---------- PROVIDED ENTRIES

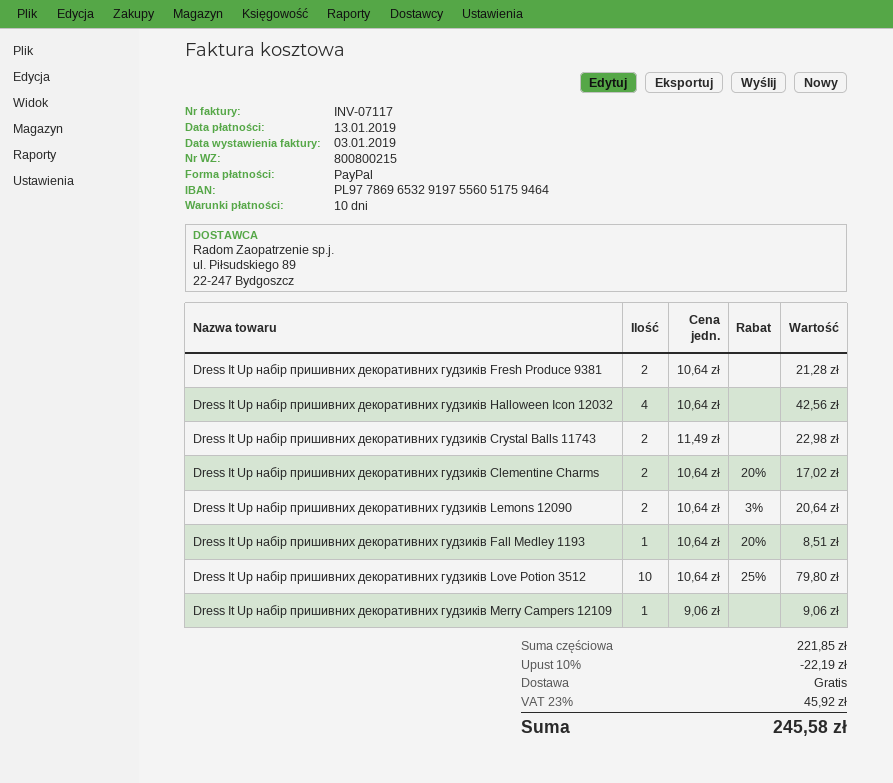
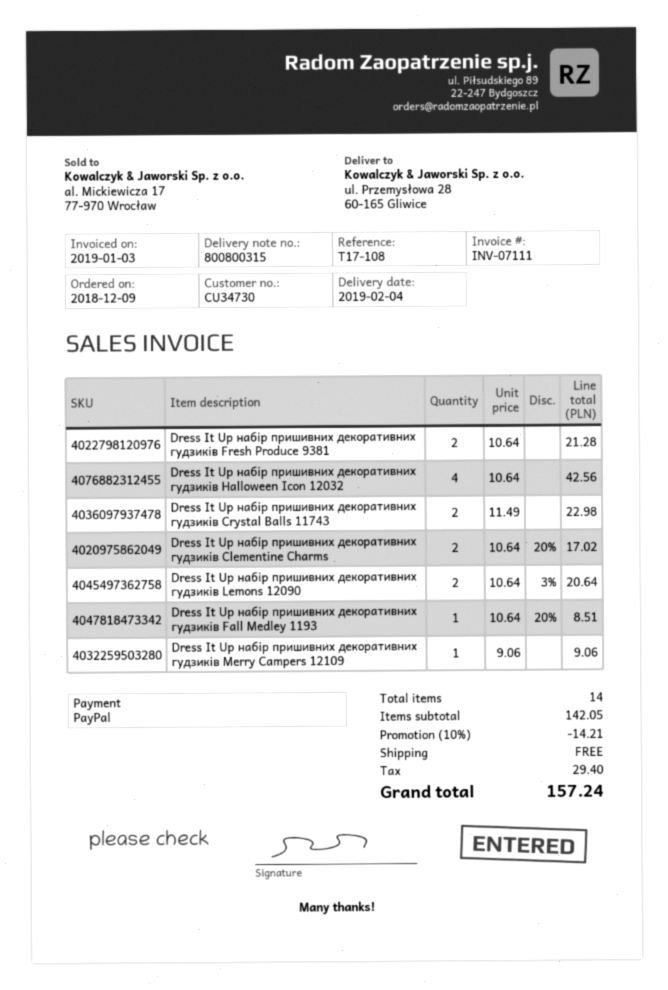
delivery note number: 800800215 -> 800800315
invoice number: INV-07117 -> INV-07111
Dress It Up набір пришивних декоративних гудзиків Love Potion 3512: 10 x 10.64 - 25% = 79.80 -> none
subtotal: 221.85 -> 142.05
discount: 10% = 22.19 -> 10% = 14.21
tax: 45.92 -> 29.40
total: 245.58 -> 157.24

--------------------

▶ **INSTRUCTIONS TO FOLLOW**
From the records above, copy each line that contains the word "number".

▶ **RESPONSE BELOW**
delivery note number: 800800215 -> 800800315
invoice number: INV-07117 -> INV-07111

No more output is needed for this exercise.